Desde o ano pretérito, o CNJ vem implementando importantes ações para asseverar a perpetuidade dos serviços jurisdicionais à sociedade em meio à pandemia do novo coronavírus (Covid-19). A Solução nº 313, de março de 2020, suspendeu o atendimento presencial de partes, advogados e interessados, estabelecendo a modalidade remota de atendimento. Já a Solução nº 314/2020 ampliou a possibilidade de trabalho remoto, estabelecendo a obrigatoriedade de os tribunais disciplinarem a modalidade de prestação do serviço, regulamentando a realização de sessões virtuais e assegurando aos juízos e tribunais a utilização de plataforma de videoconferência padronizadaEssa solução também incentivou a digitalização dos processos e atos judiciais.

Outra medida foi a Solução nº 322, de junho de 2020, que fixou condições para a retomada gradual dos serviços presenciais e dispôs, em seu item 2º, a preferência pelo atendimento virtual, adotando-se o atendimento presencial unicamente quando estritamente necessário. E a adoção dessas ações se mostraram efetivas e eficientes, permitindo a plena perpetuidade da prestação dos serviços da Justiça e gerando maior produtividade, com economia e destreza na tramitação dos processos.

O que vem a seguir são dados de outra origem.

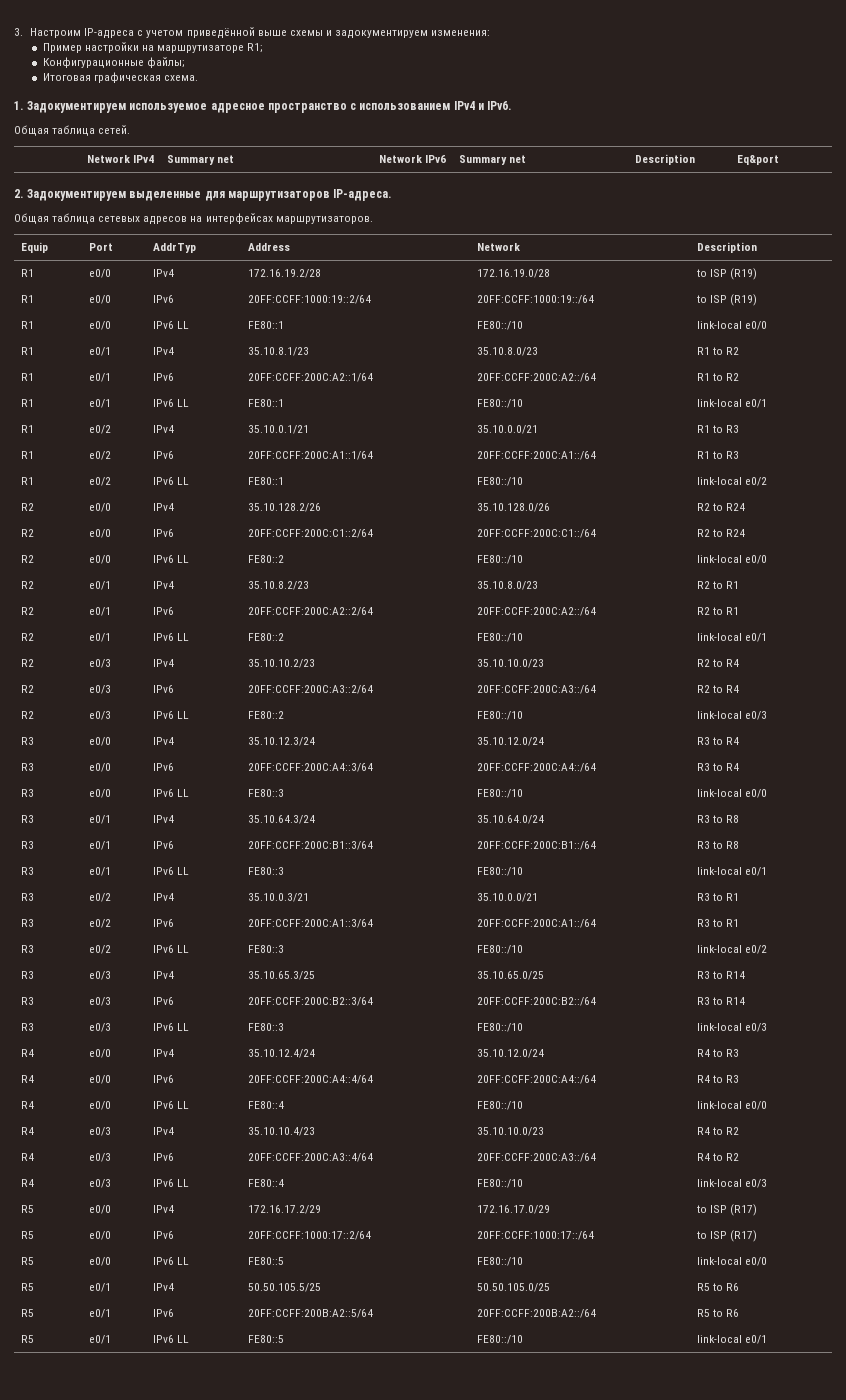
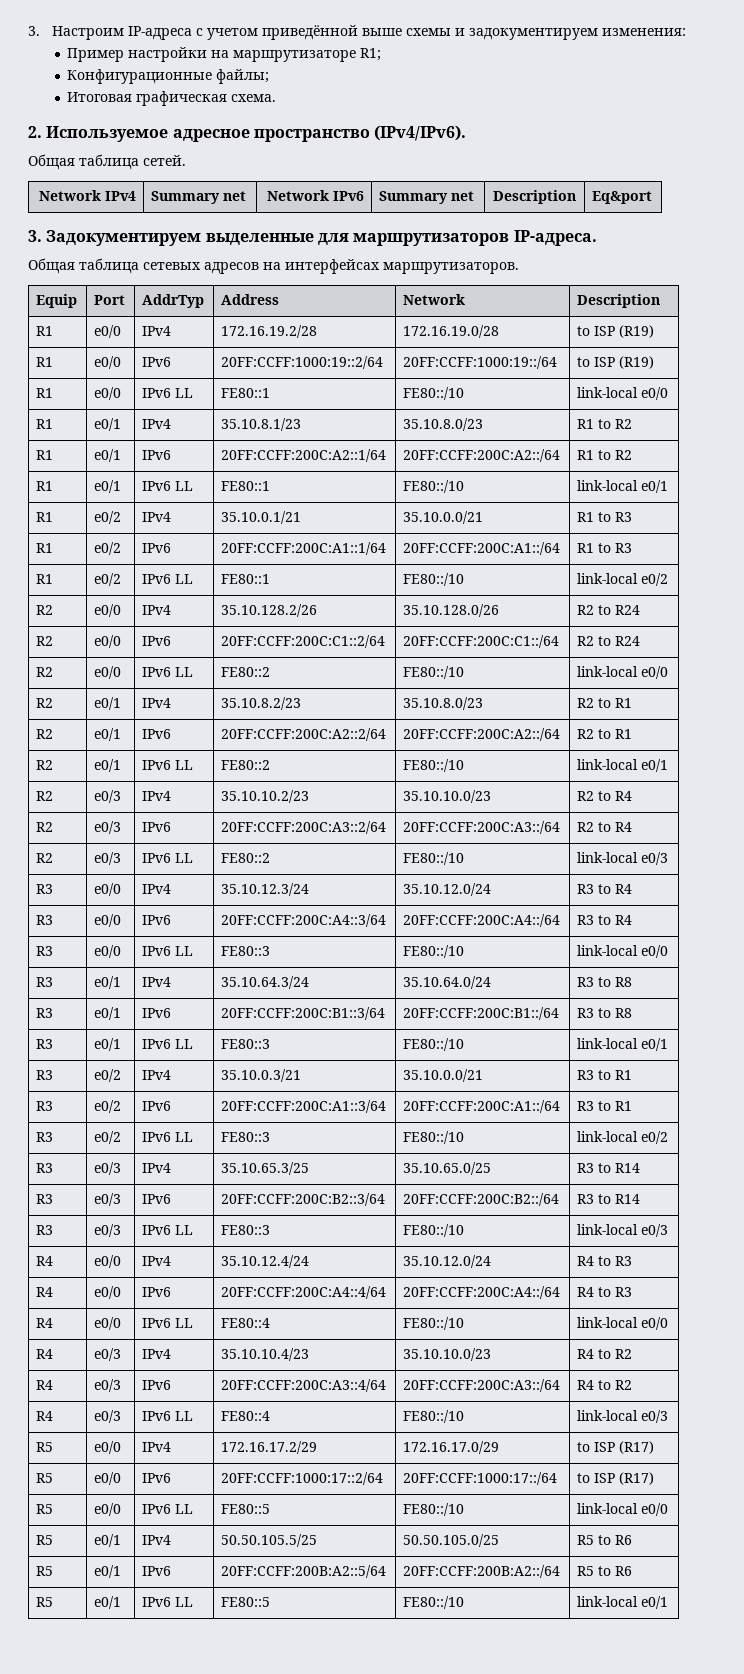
- 1. Задокументируем используемое адресное пространство с использованием IPv4 и IPv6.
+ 2. Используемое адресное пространство (IPv4/IPv6).
- 2. Задокументируем выделенные для маршрутизаторов IP-адреса.
+ 3. Задокументируем выделенные для маршрутизаторов IP-адреса.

Uma dessas medidas foi tornada permanente por meio da Solução nº 341, de outubro do ano pretérito. Por meio dela, os tribunais passaram a oferecer salas por sistema de videoconferência em todos os fóruns para a realização de atos processuais, mormente depoimentos de partes, de testemunhas e de outros colaboradores da Justiça.

Também em outubro foi instituído o programa “Pensamento 100% Do dedo”, por meio da Solução nº 345/2020. Já sendo executado em 20 tribunais brasileiros, o projeto permite que todos os atos processuais, do início ao término, possam ser praticados exclusivamente por meio eletrônico e remoto.

E, em mais um progressão para a disseminação do uso de tecnologia no Judiciário, em novembro, o CNJ aprovou a Solução nº 354/2020. A medida que trata do cumprimento do dedo de atos processuais e de ordens judiciais tornou exceção — e não mais regra — a expedição de cartas precatórias. Com isso, foram retirados os últimos obstáculos que ainda existiam para a realização permanente de interrogatórios, inquirições e oitivas por videoconferência. Com informações da assessoria do CNJ.